5 Février 2013

Afrique: Mutilations génitales féminines - Quelles conséquences sur la fécondité, la santé procréative et le développement ?

communiqué de presse

La journée mondiale de tolérance zéro contre les Mutilations Génitales Féminines (MGF) sera célébrée le 06 février 2013. Des manifestions sont prévues à Guédiawaye où aura lieu la mobilisation sociale et un panel sur le thème « Fécondité, santé procréative et développement ». Des spécialistes vont débattre de l’impact de la pratique de l’excision sur la fécondité, la santé procréative et les problèmes de développement.

Environ 3 millions de femmes et de filles dans le monde entier subissent chaque année la pratique des mutilations génitales féminines. Quelques 100 à 140 millions de femmes ont déjà été affectées par cette pratique qui viole les droits de l’enfant et les droits de la femme, entre autres. Les MGF compromettent la santé, la dignité, la sécurité et l’autonomie des victimes. Les femmes affectées par les MGF sont nettement plus susceptibles d’avoir une césarienne et/ou de développer des complications pendant et après l’accouchement avec un risque d’apparition des fistules obstétricales entre autres.

Au Sénégal, selon les résultats de la dernière enquête EDS/MICS, 26% des femmes seraient victimes de la pratique de l’excision en 2010 contre 28% en 2005, soit une diminution de 2% avec un taux de prévalence variant entre les régions et les ethnies. Ce taux est de 82% de prévalences chez les mandingues, 65% chez les soninkes et 55% chez les poulars. La région de Kédougou enregistre un taux de prévalence de 92%, contre 87% à Matam et 85% à Kolda.

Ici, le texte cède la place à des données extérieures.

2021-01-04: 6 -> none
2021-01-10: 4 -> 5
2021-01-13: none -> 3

« La prévalence en milieu urbain au Sénégal a légèrement augmenté dans la même période, passant de 22% à 23%, tandis que pour la région de Dakar la proportion a augmenté de 17% à 20%. L’excision est pratiquée à des âges très jeunes (…) 51% des femmes ont déclaré être excisées dans la petite enfance. Globalement 71% des femmes ont été excisées avant l’âge de 5 ans (…) Globalement, 17% des femmes pensent que l’excision est une pratique exigée par la religion » fait encore observer l’enquête.

L’UNICEF et UNFPA travaillent sur un programme conjoint dans le cadre du Plan d’Action National pour l’Accélération de l’Abandon de l’Excision qui vise l’élimination de la pratique d’ici à 2015.

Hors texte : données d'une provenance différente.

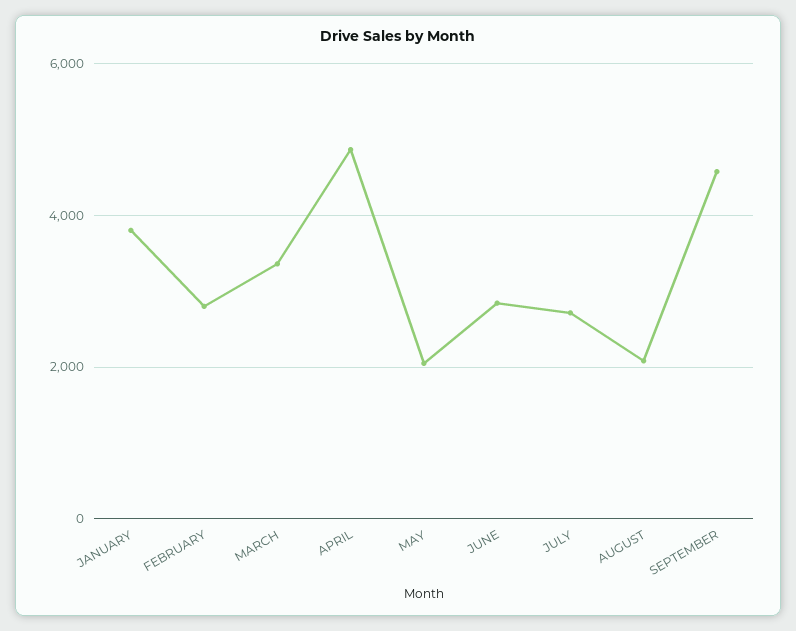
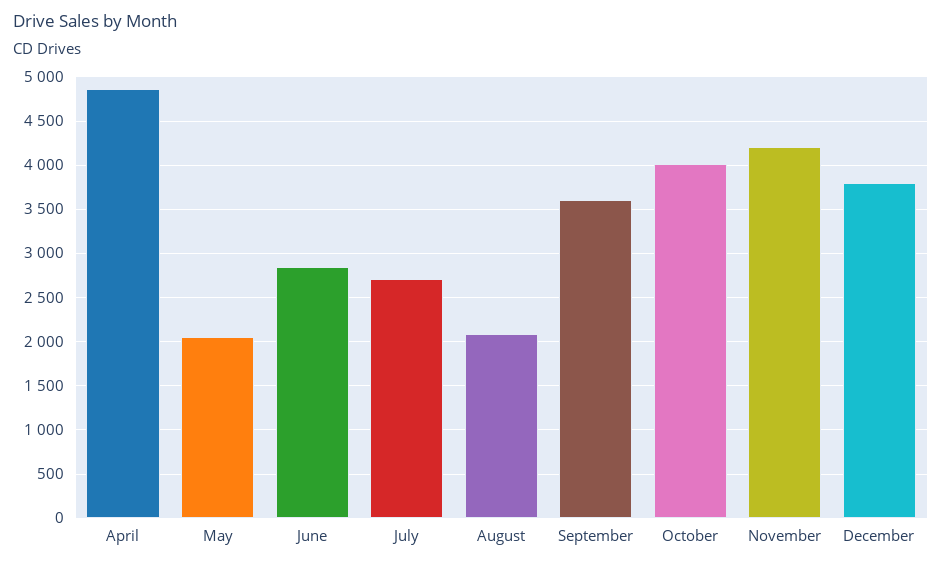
JANUARY: 3800 -> none
FEBRUARY: 2800 -> none
MARCH: 3400 -> none
SEPTEMBER: 4600 -> 3600
October: none -> 4000
November: none -> 4200
December: none -> 3800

Grâce au soutien de ce programme, le processus d'accélération de l'abandon des MGF engagé par les communautés a suscité des déclarations publiques d’abandon de l’excision dans près de 5484 communautés. Ces résultats montrent qu’avec la volonté politique des autorités nationales, l’implication des communautés, la mobilisation de la société civile, des leaders religieux, des partenaires au développement, conjuguées à une approche participative basée sur la promotion des droits humains, il est possible d’abandonner la pratique de l’excision.

Les Nations Unies ont réaffirmé leur engagement par une résolution approuvée par l’Assemblée Générale le 16 novembre 2012 visant à éliminer les MGF. Cette résolution adoptée à l’unanimité par l’Assemblée générale des Nations Unies appelle chaque pays à intensifier les efforts pour abandonner la pratique et aider les filles à avoir une vie meilleure.

Au Sénégal une loi interdisant la pratique de l’excision existe depuis janvier 1999 mais son application pose de nombreux problèmes. Récemment la Direction des Affaires Criminelles et des Graces (DACG) a organisé une série d’ateliers régionaux pour identifier les obstacles et proposer les réformes juridiques adéquates pour sa mise œuvre.

En 2010, une fatwa régionale qui explique que le coran n’appuie pas l’excision a été élaborée pendant un Colloque qui a regroupé à Nouakchott des ulémas du Burkina Faso, d’Égypte, de Gambie, de Guinée Bissau, de Guinée Conakry, du Sénégal, du Soudan, du Mali, de la Mauritanie du Niger.